American football player (born 1999)

Bryan Thompson (born April 7, 1999) is an American professional football wide receiver. He played college football for the Utah Utes and Arizona State Sun Devils.

== Early life ==
Thompson grew up in Moreno Valley, California and attended Rancho Verde High School where he lettered in football and track & field. In his high school career, Thompson completed 135 receptions for 2,636 yards and 27 touchdowns. Thompson was a three-star ranked recruit and would decide to commit to play college football at the University of Utah over offers from Nebraska, Oregon, Boise State, Arizona, Arizona State, Colorado, Indiana, Oregon State, UNLV, Washington and Washington State.

== College career ==
=== Utah ===
During Thompson's true freshman season in 2017, he played in 12 games and started one of them against Stanford. He finished the season with five receptions for 77 yards with an average of 15.4 yards per catch. During the 2018 season, he played in only four games due to him battling injuries. He made one catch for 31 yards in the 2018 Holiday Bowl against Northwestern. During the 2019 season, he appeared in 12 games and started nine of them. He finished the season with being second on the team in terms of receiving yards with 18 catches for 461 yards and three touchdowns with an average of 25.6 yards per catch. During the 2020 season, he played in all five games and started two of them. He finished the season with nine receptions for 187 yards with one touchdown along with one rush for nine yards and a touchdown with an average of 20.8 yards per catch.
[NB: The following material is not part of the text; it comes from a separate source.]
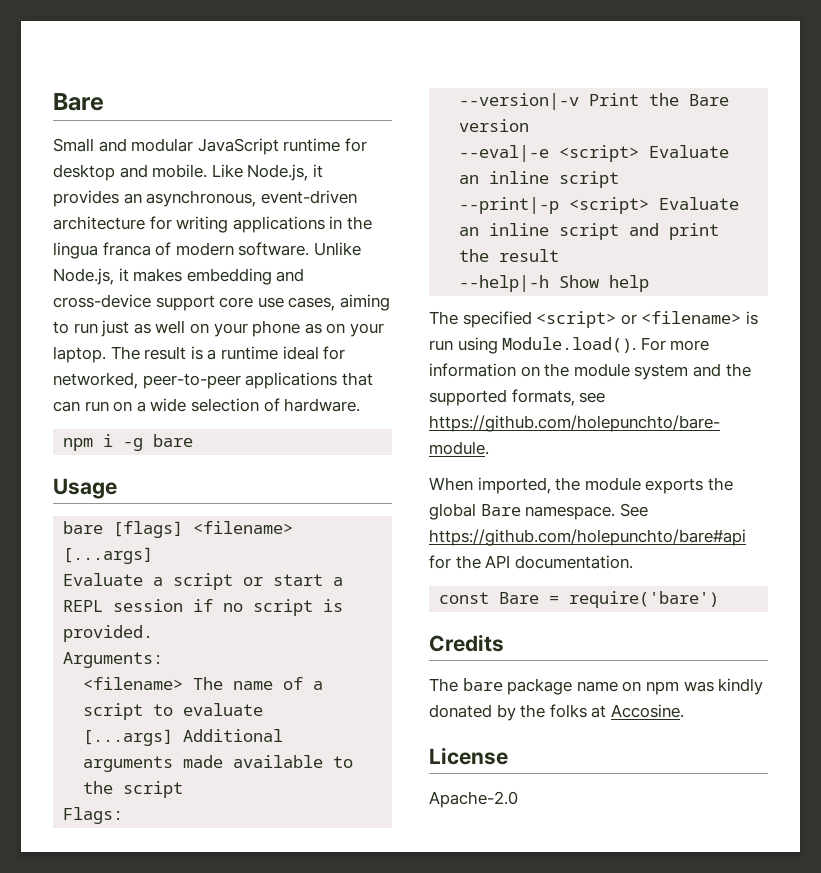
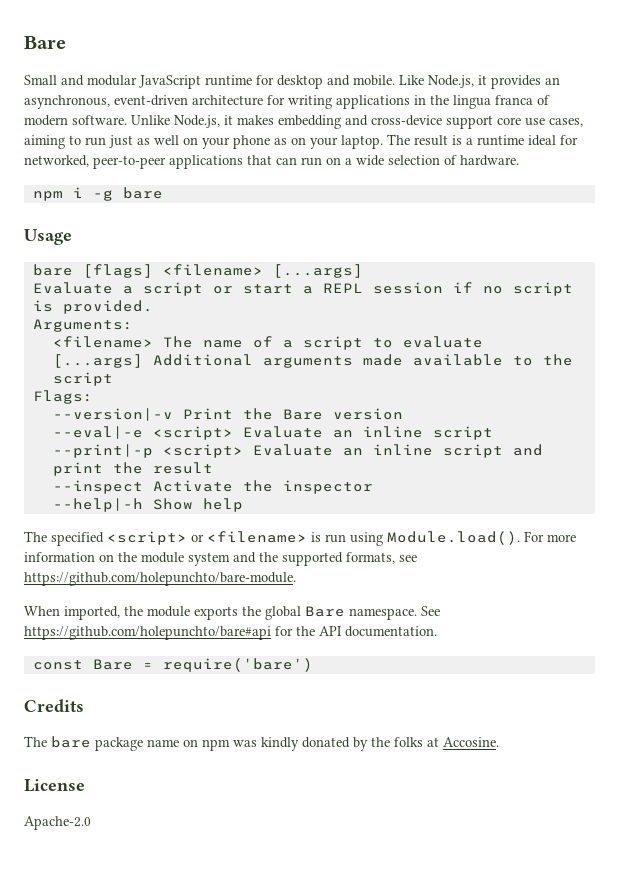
+ --inspect Activate the inspector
On February 3, 2021, Thompson announced that he has entered the transfer portal. On February 18, 2021, he announced that he would be transferring to Arizona State.

=== Arizona State ===
During the 2021 season, Thompson appeared in 11 games and started four of them. He finished the season with 13 catches and 130 yards. During the 2022 season, he appeared in 11 games and started the last seven of them. He finished the season with 25 catches and 377 yards.

== Professional career ==

Pre-draft measurables
| Height | Weight | Arm length | Hand span | 40-yard dash | 10-yard split | 20-yard split | 20-yard shuttle | Three-cone drill | Vertical jump | Broad jump | Bench press |
| 6 ft 1+1⁄2 in (1.87 m) | 195 lb (88 kg) | 32+5⁄8 in (0.83 m) | 9+3⁄4 in (0.25 m) | 4.54 s | 1.59 s | 2.62 s | 4.31 s | 7.09 s | 34 in (0.86 m) | 11 ft 4 in (3.45 m) | 9 reps |
All values from Pro Day

=== Buffalo Bills ===
On May 18, 2023, Thompson was signed to the Buffalo Bills as an undrafted free agent after going unselected in the 2023 NFL draft. Thompson was released on August 29, 2023 but was re-signed to the practice squad two days later. He signed a reserve/future contract on January 22, 2024. On August 13, 2024, Thompson was waived with an injury designation and was ultimately released by the team.

=== BC Lions ===
On January 30, 2026, Thompson signed with the BC Lions of the Canadian Football League (CFL). On May 15, 2026, Thompson was released by the Lions.

On August 19, 2026, Thompson re-signed with the Lions, this time on a practice roster contract. He was released on September 3, 2026.